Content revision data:
[Start of Attachment]
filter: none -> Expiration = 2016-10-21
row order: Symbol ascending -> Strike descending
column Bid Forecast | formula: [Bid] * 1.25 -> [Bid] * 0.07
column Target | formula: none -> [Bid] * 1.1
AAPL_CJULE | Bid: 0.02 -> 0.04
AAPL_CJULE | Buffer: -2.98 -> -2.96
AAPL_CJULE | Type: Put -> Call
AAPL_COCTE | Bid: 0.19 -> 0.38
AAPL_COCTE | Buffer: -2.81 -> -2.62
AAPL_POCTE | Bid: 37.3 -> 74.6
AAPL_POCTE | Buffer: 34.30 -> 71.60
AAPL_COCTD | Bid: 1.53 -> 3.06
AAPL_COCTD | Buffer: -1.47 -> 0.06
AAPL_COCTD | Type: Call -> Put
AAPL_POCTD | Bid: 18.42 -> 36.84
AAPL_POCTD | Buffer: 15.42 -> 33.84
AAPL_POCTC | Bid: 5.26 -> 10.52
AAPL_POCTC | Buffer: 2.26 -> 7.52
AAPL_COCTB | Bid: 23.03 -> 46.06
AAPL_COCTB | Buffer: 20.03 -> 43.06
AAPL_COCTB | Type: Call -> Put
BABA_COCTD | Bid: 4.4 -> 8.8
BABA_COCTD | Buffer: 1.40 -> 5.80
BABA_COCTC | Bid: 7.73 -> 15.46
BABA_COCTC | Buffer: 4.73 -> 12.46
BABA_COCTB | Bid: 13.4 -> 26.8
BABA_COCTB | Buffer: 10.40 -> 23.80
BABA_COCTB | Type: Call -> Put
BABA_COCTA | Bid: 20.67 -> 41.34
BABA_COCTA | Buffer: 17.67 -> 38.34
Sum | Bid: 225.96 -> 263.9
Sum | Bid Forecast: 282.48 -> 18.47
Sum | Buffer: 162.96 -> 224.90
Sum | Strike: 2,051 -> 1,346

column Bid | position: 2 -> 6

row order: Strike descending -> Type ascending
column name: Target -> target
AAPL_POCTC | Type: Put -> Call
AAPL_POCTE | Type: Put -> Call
[End of Attachment]
• _TASK DETAILS_
Where the word "ascending" occurs in a line of the entries above, count that line, and reply with the total only.

• _ANSWER BOX_
2